• **What is expected**: Using the records below, transcribe word for word the stretch from the line that contains "MyFamily Hushtag adresówka identyfikator Czarne koło z niebieską" through the line that contains "total: 2127.90 -> 1815.90", both end lines included, and nothing else.

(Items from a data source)
* * * * * * *

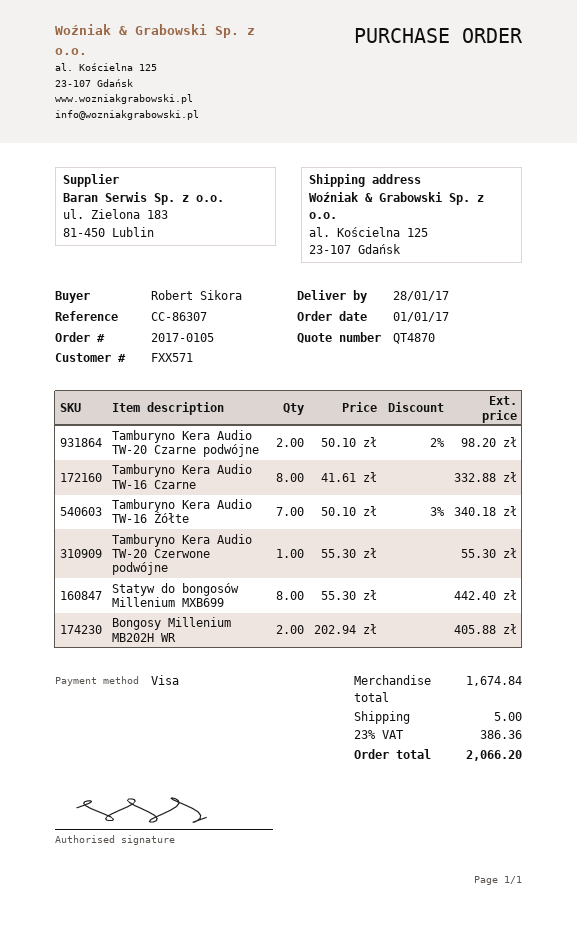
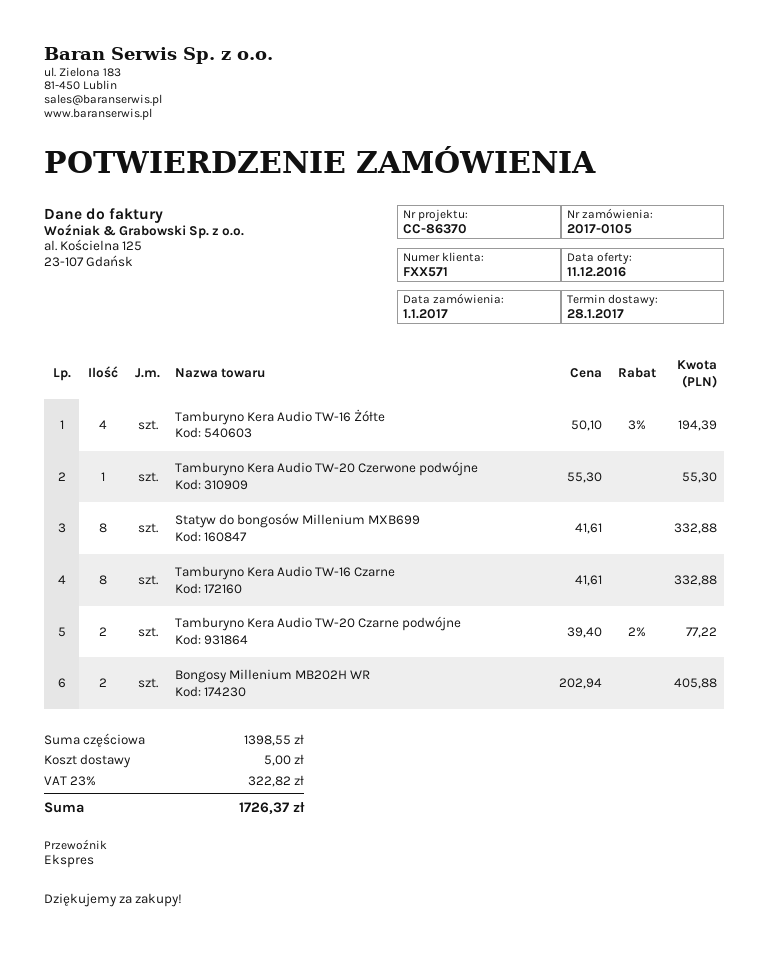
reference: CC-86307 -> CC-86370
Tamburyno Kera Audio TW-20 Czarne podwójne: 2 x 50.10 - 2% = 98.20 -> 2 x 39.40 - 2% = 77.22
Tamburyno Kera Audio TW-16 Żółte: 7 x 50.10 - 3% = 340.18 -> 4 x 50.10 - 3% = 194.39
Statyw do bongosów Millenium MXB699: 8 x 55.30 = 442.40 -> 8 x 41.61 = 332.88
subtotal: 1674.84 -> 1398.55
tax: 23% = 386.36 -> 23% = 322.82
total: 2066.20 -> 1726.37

* * * * * * *

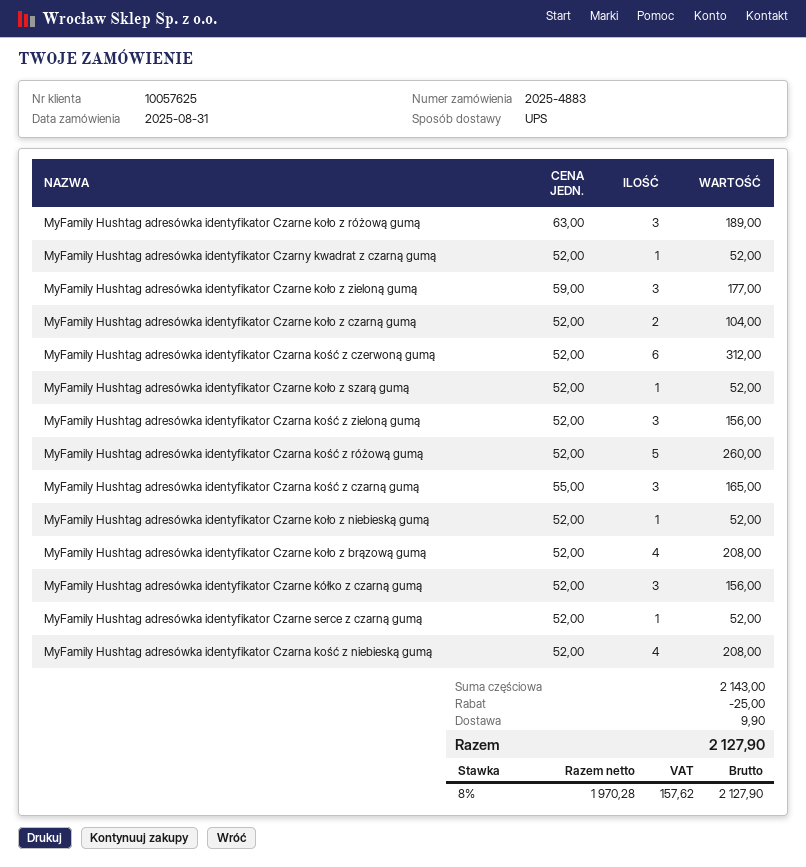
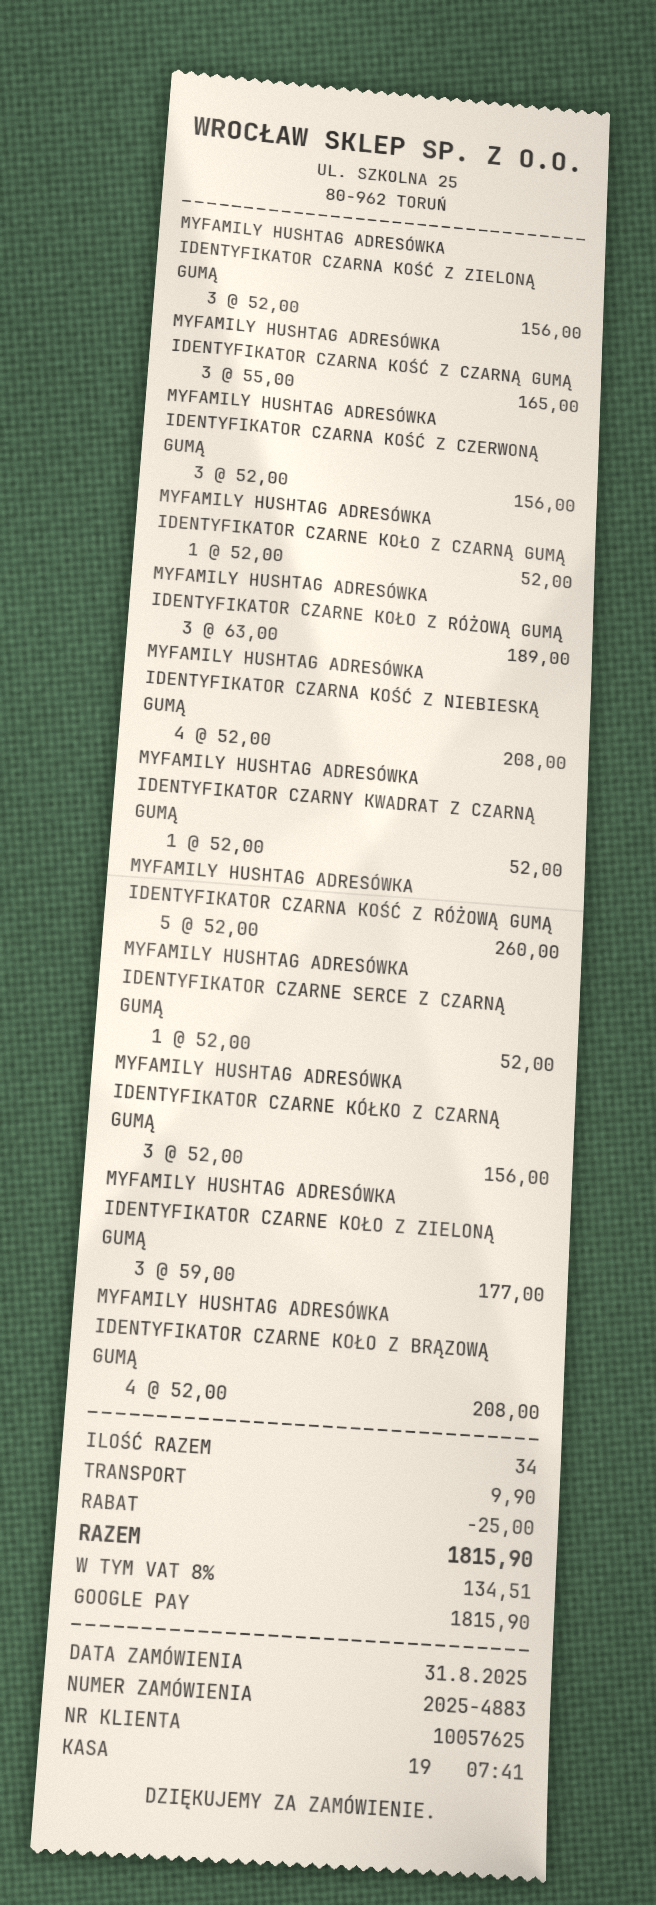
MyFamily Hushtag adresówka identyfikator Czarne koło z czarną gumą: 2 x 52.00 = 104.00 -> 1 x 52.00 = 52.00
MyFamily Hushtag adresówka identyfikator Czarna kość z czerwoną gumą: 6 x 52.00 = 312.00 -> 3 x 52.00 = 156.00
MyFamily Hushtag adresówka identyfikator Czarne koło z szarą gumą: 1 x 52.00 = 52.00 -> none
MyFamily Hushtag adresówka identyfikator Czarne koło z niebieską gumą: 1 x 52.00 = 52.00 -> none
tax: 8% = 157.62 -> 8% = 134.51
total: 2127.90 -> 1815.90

* * * * * * *

• **Response to the exercise**:
MyFamily Hushtag adresówka identyfikator Czarne koło z niebieską gumą: 1 x 52.00 = 52.00 -> none
tax: 8% = 157.62 -> 8% = 134.51
total: 2127.90 -> 1815.90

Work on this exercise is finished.